MTUM is a smart beta, or strategic beta, ETF. These funds, which allow investors to emphasise so-called investment factors such as momentum — buying securities when they are rising in price and selling them when they are falling — or stock-centred approaches such as value or growth, had collective assets of $1.2tn at the end 2020, according to Morningstar.

However, the total number of strategic beta exchange traded products listed worldwide fell 2.9 per cent in 2020, and in the US, the number of new product launches (21) was the lowest since 2009 (when there were seven) and was outnumbered 2.5 times by the number of strategic-beta ETPs that were shuttered (73).

Morningstar blames unrelenting fee competition for their decline in popularity.

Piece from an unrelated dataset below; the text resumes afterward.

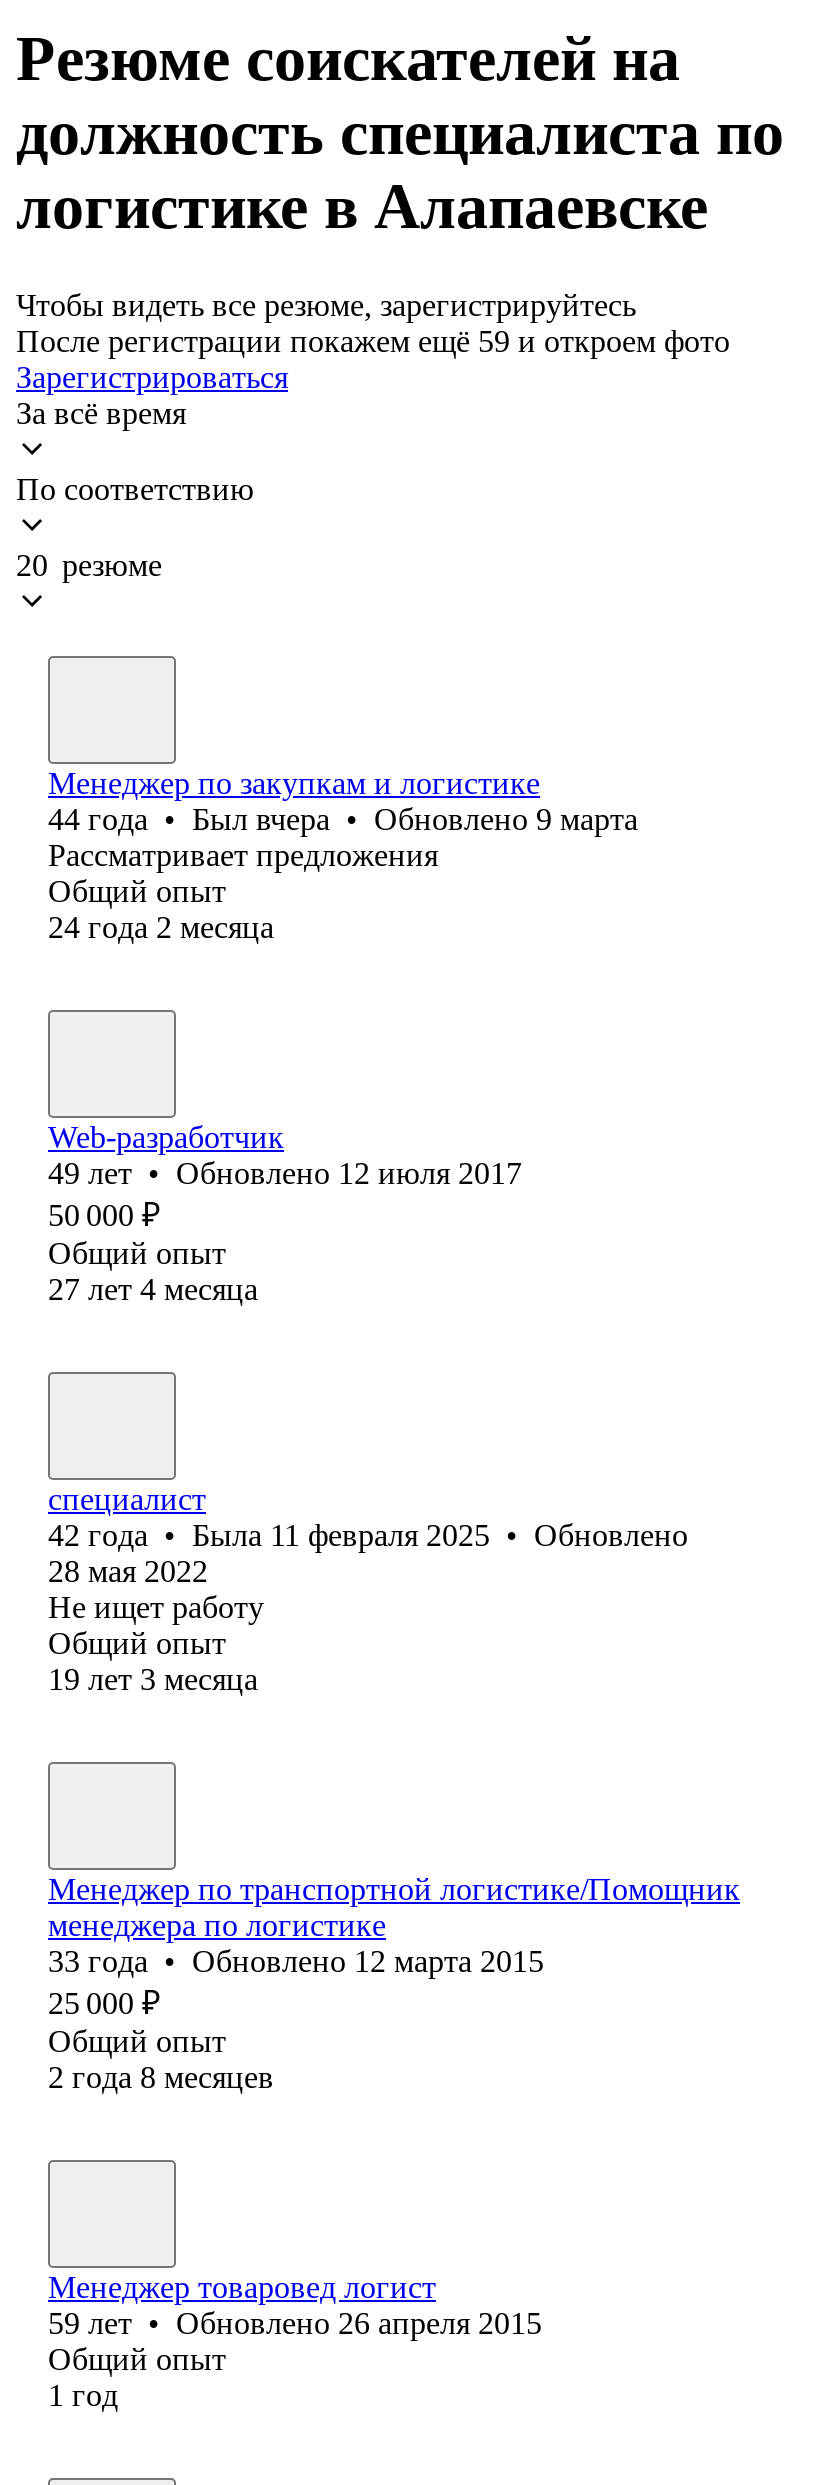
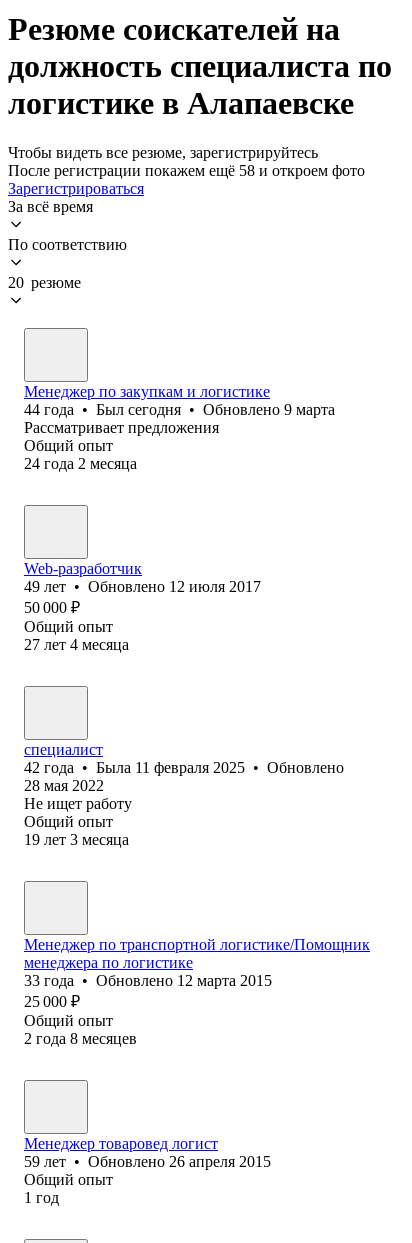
[16,324,730,358] После регистрации покажем ещё 59 и откроем фото -> [8,162,365,179] После регистрации покажем ещё 58 и откроем фото
[48,802,638,836] 44 года • Был вчера • Обновлено 9 марта -> [24,401,335,418] 44 года • Был сегодня • Обновлено 9 марта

MTUM has a total expense ratio of 0.15 per cent. CFRA research indicates the ETF climbed 52 per cent in the 12 months ended April 23, in line with the S&P 500, but had trailed the index since the beginning of the year, rising just 7.9 per cent — much lower than the 12 per cent gain for the broad US benchmark.

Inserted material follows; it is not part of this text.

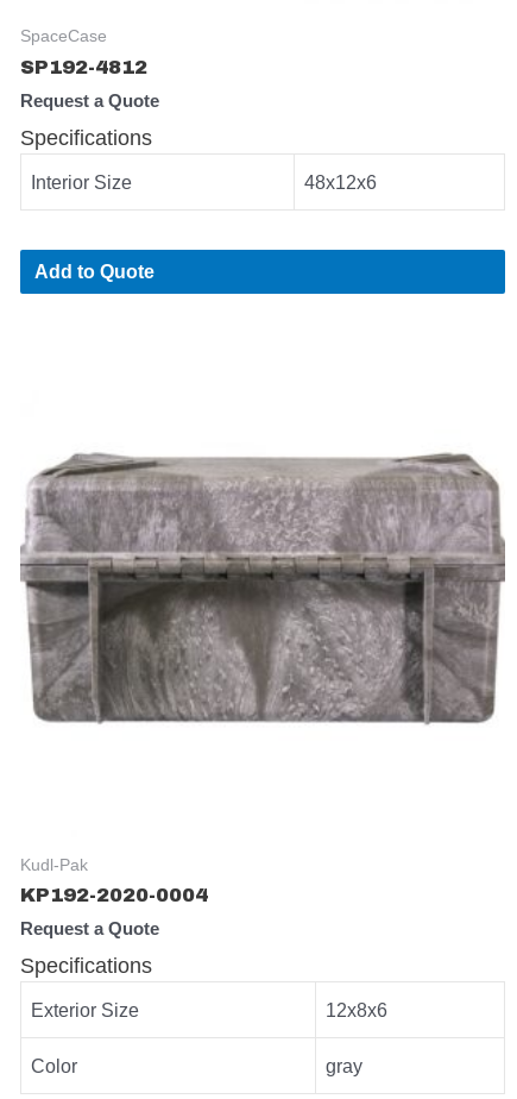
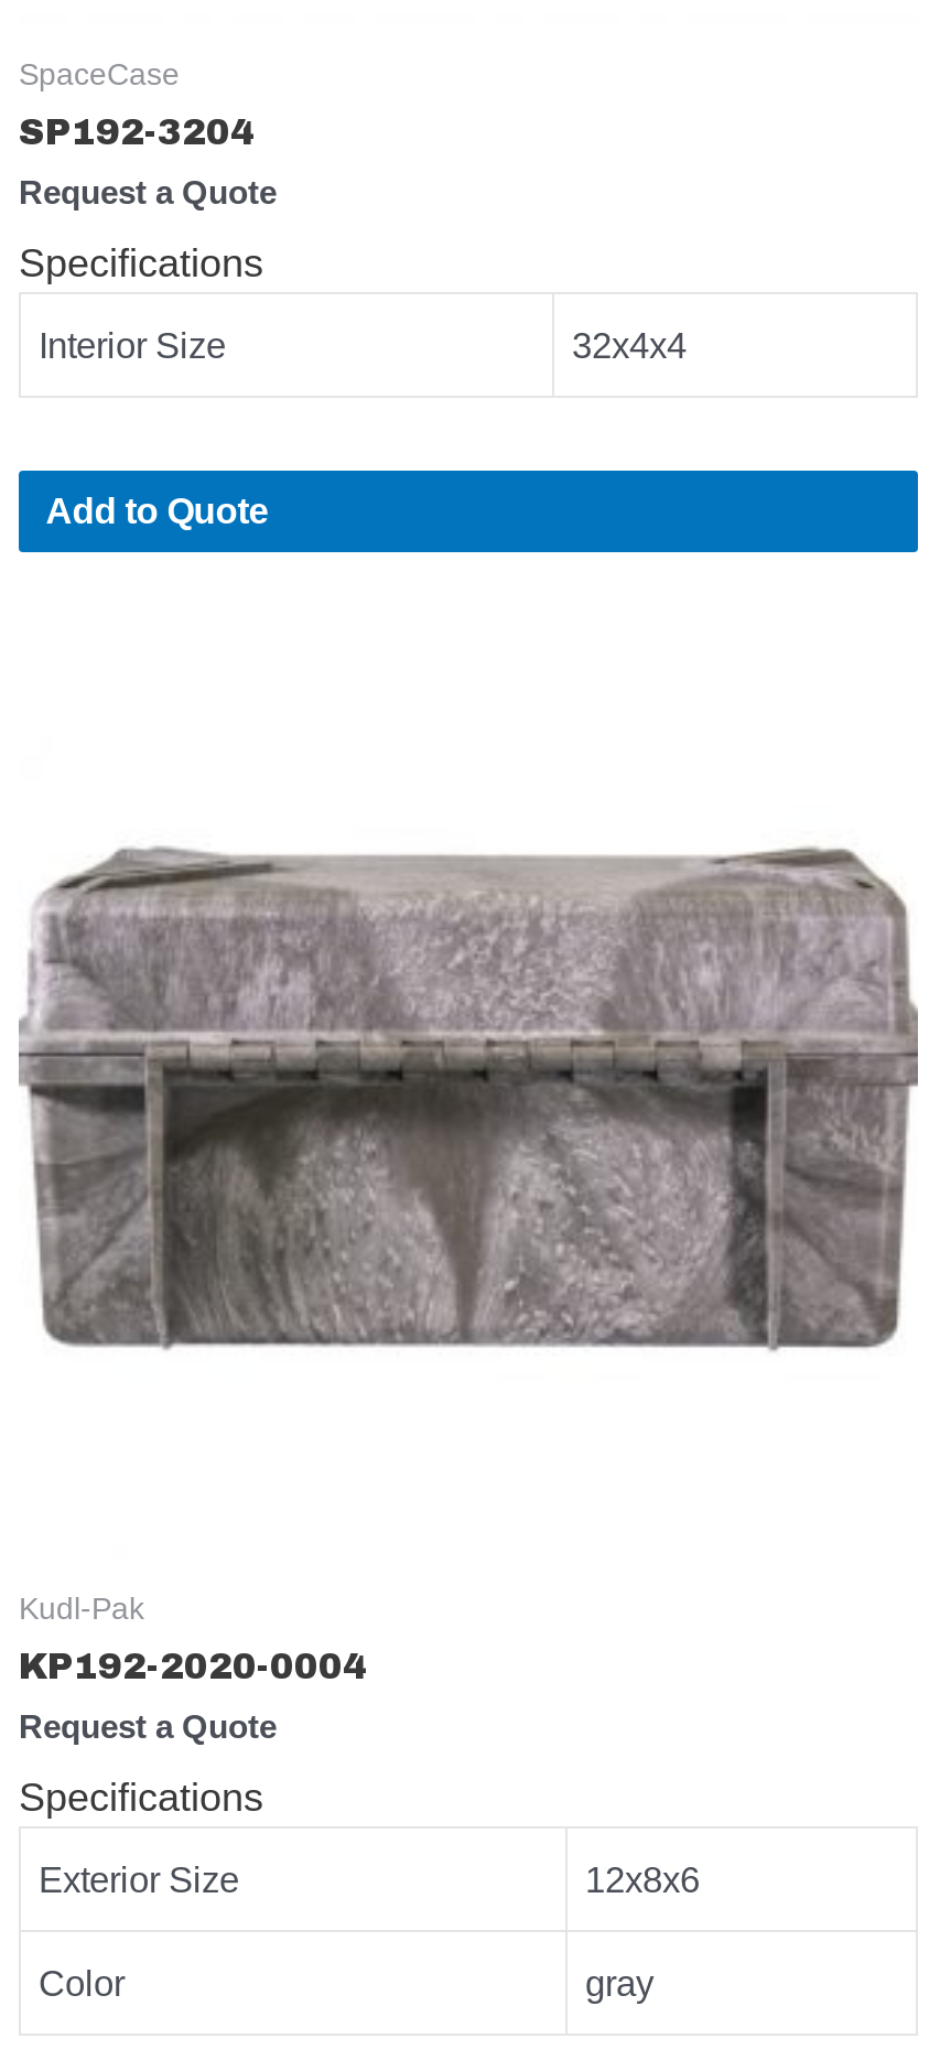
[20,58,147,78] SP192-4812 -> [19,114,255,152] SP192-3204
[304,171,377,193] 48x12x6 -> [572,325,687,365] 32x4x4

The fund’s May revamp will be based on stocks’ relative performance in the six and 12-month periods up to the end of April, with companies that have underperformed the wider S&P 500 index potentially replaced by those that have outperformed it.

Based on market movements as of this week, Rosenbluth forecast that Amazon, which currently accounts for 4.6 per cent of the portfolio, could be removed altogether.

MTUM is currently heavily weighted to growth stocks in the broader information technology sector, which accounts for 42 per cent of assets. It has minimal exposure to traditionally value-oriented financials, at 1.5 per cent and no energy sector holdings at all. CFRA expects financials such as Wells Fargo and Capital One to be added in the next rebalancing when it forecasts exposure to financials to rise to the mid-single digits.

Other stocks at risk of ejection include Costco Wholesale, Netflix and Nike, which have “been hurt as [market] sentiment shifted from companies that benefited as people stocked up on food and watched movies in 2020 to those well positioned as people prepared to leave their homes”, amid vaccination programmes in countries such as the US, Rosenbluth said.

In a sign of the market rotation, energy companies such as Occidental Petroleum and Valero Energy, which have more than doubled in value over the past six months, are likely to be added. Rosenbluth forecast that MTUM’s exposure to the energy sector would exceed its 2.6 per cent weight in the S&P 500 after the rebalance.

While investors in MTUM might want to check their overall exposure to certain sectors as a result of its coming rebalancing, Elisabeth Kashner, director of ETF research and analytics at FactSet, said the logic behind purchasing it in the first place was still sound.

“My hope is that investors don’t buy that ETF because they want access to tech stocks in particular, but because they want access to that strategy,” Kashner said.